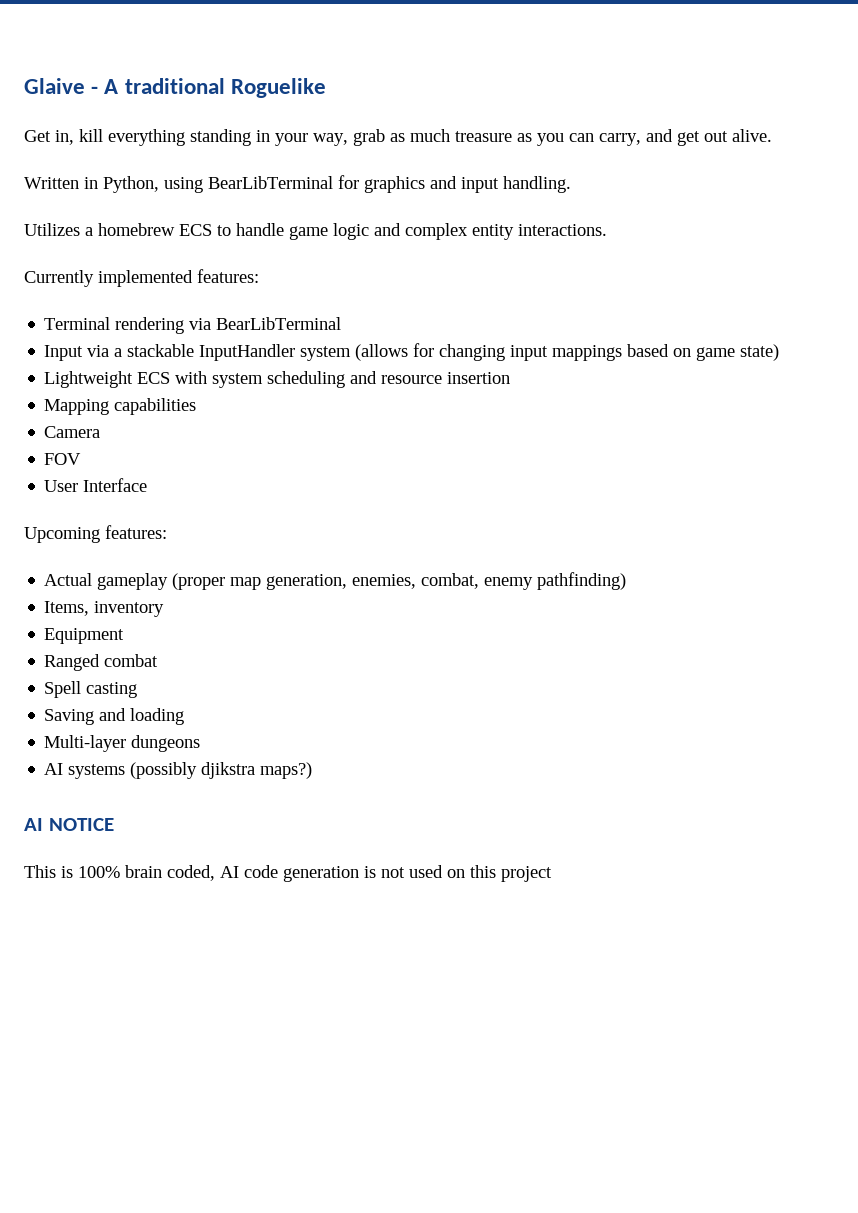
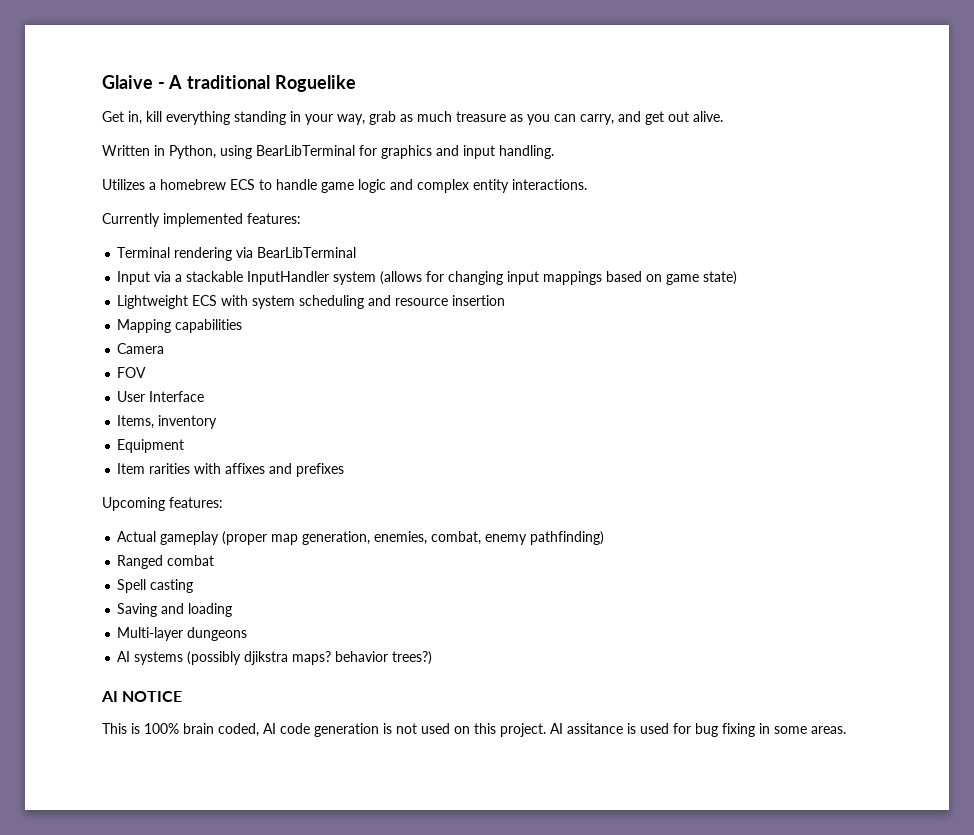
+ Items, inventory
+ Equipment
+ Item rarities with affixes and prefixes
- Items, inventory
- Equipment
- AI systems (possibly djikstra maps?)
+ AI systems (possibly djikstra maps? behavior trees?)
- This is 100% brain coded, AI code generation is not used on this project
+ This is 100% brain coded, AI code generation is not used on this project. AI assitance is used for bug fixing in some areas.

· · · · ·

→ **Task instructions**
Word for word, return the listing above; the pictures do not belong in the copy.

→ **Worked solution**
+ Items, inventory
+ Equipment
+ Item rarities with affixes and prefixes
- Items, inventory
- Equipment
- AI systems (possibly djikstra maps?)
+ AI systems (possibly djikstra maps? behavior trees?)
- This is 100% brain coded, AI code generation is not used on this project
+ This is 100% brain coded, AI code generation is not used on this project. AI assitance is used for bug fixing in some areas.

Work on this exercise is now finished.